LERSAIS is host to a Seminar Series that brings researchers and practitioners to Pittsburgh to share emerging developments and research in the area of Information Assurance. The field of Cyber Security faces new challenges and demands on a daily basis and these seminars serve to keep students, faculty, and business leaders abreast of issues in both the laboratory and industry.
Professionals and investigators who would like more information on this series, or have an idea for a topic, are invited to contact Prof. James Joshi.
The seminars are open to all. Check out our upcoming presentations.
Spring 2019
LERSAIS Cybersecurity Seminar
(organized by SCI, LERSAIS and Pitt Cyber)
Dr. Indrajit Ray
The Joint LERSAIS and PittCyber Distinguished Cybersecurity Seminar
January 14
When Cyber-Attacks Masquerade as Safety Events Can Catastrophe be Far Behind?
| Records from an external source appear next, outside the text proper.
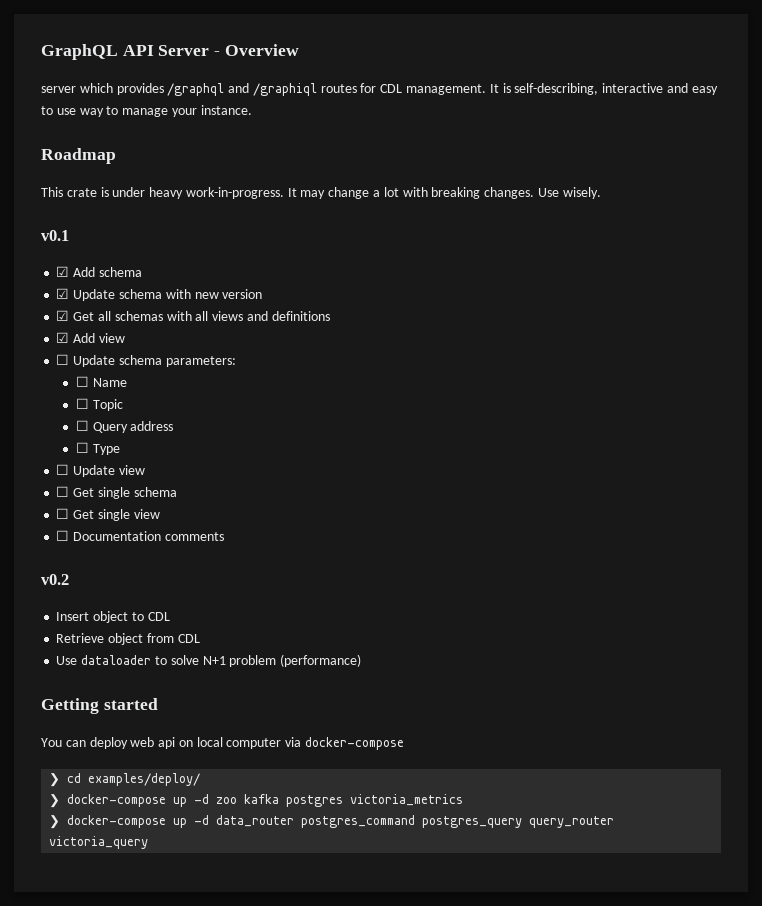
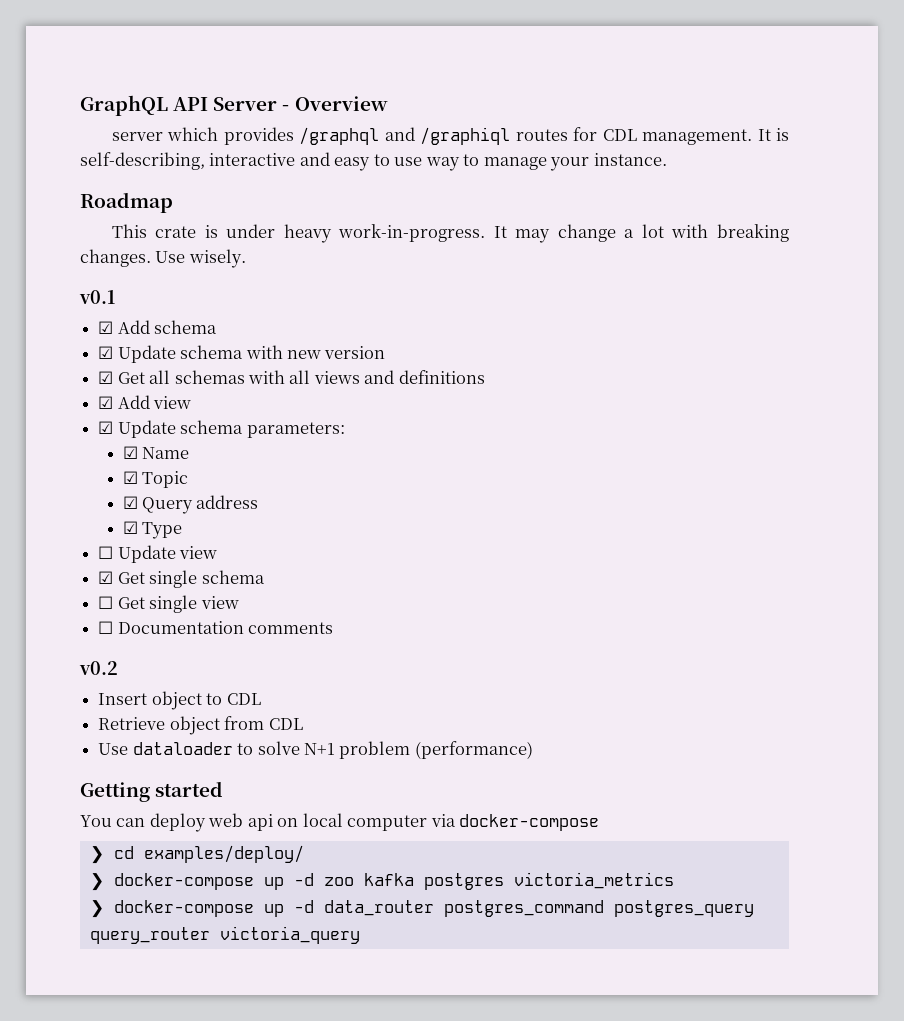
[56,354,70,365] ☐ -> [98,421,114,434] ☑
[75,376,89,387] ☐ -> [122,446,138,459] ☑
[75,398,89,409] ☐ -> [122,471,138,484] ☑
[75,420,89,431] ☐ -> [122,496,138,509] ☑
[75,442,89,453] ☐ -> [122,521,138,534] ☑
[56,486,70,497] ☐ -> [98,571,114,584] ☑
--Support for Nuclear Reactor Operators in Case of Cyber-Security Threats
Dr. Indrajit Ray
Professor, Colorado State University, NSF SaTC Program Director
Time/Location
12:00 AM - 1:00 PM (Meet the Speaker & Pizza at 11:30AM)
CANCELLED
January 14
Information Sciences Building, 3rd floor theatre
135 North Bellefield Ave
Abstract:
Increasing use of digital technology in nuclear power plants (NPPs) poses cyber-security as a crucial threat to public safety and to continuous energy production. The current cybersecurity practice for nuclear plants is based on NIST Special Publication 800-161 (Supply Chain Risk Management Practices for Federal Information Systems and Organizations) and NIST Special Publication 800-53 (Security and Privacy Controls for Federal Information Systems and Organizations). These standards provide the process framework to control the security risks, and particularly emphasize monitoring vulnerabilities and enhancing visibility at different stages of the system development lifecycle. However, there is little understanding or research geared towards plant operators’ response under cyber-security threats and operation procedures to cope with such threats. This is particularly critical when a cyber-security event masquerades as a safety incident or an evolving accident. Instead of leading operators to the remediation of the accident, the masked cyber event may lead them to circumvent the safety mechanisms of the plant. Unfortunately, there is an awful lack of real-world data related to cyber incidents in nuclear power plant. This translates to serious challenges to separating behaviors that are indicative of pure safety issues, behaviors that are indicative of pure cyber-attacks, and behaviors that are indicative of cyber-attacks masquerading as safety issues.
In this ongoing project, we take a two-step approach to developing indicators to help operators distinguish between cyber-security related events and safety related events. The first step consists of developing an integrated model of nuclear power plant safety and cyber-security that captures the dependencies (if any) among them. Safety event features include correspondence to known failure modes or whether behavior precursors to the failure occurrence have been observed in the recent record of the plant. Cyber-security threats are consistent with the various goals of an attacker, e.g. disruption of service, data collection, inducing severe damage, etc. Considering the features of cyber-security versus safety events and the dependencies between them will allow better discrimination and prediction capability than an approach based solely on external symptoms. The second step comprises developing classifiers to determine anomalous behavior of embedded devices. A monitoring system determines when a device behaves differently from its expected behavior and projects the anomaly against the integrated model developed in the first step. We discuss our initial results in developing these two approaches.
Biography:
Dr. Indrajit Ray is a Professor of Computer Science at Colorado State University. He joined CSU in 2001 moving from the University of Michigan-Dearborn where he worked as an Assistant Professor from August 1997 – July 2001. Dr. Ray obtained his Ph.D. in Information Technology from George Mason University in August 1997. Indrajit’s primary research is in computer security and privacy. His major contributions have been in security risk modeling and security protocol design using applied cryptographic techniques. Other areas in which he has made valuable contributions are trust models for security and micro-data disclosure control. He has published more than 150 technical papers. His research has been well funded through various federal agencies. He has advised several Ph.D. students many of whom hold tenured positions in academia. He has also played leadership roles in the academic community by serving as program chairs in various conferences. In 2015 he served as General Chair of the 2015 ACM CCS conference which is the flagship conference of ACM SIGSAC, and in 2017 as the General Chair of the 2017 IEEE CNS conference. He was the founder of the IFIP TC 11, WG 11.9 on Digital Forensics and its first Chair. Recently, Indrajit has helped establish the CSU site of the NSF funded I/UCRC Center for Configuration Analytics and Automation, where he is Co-Director. This multi-university research center that includes fee-paying members from the industry and FFRDCs works with enterprises and government entities to improve service assurability, security and resiliency of enterprise IT systems, cloud/SDN data centers, and cyber-physical systems by applying innovative analytics and automation. Currently, he is serving as a Program Director at the National Science Foundation, where is responsible for the Secure and Trustworthy Cyberspace program.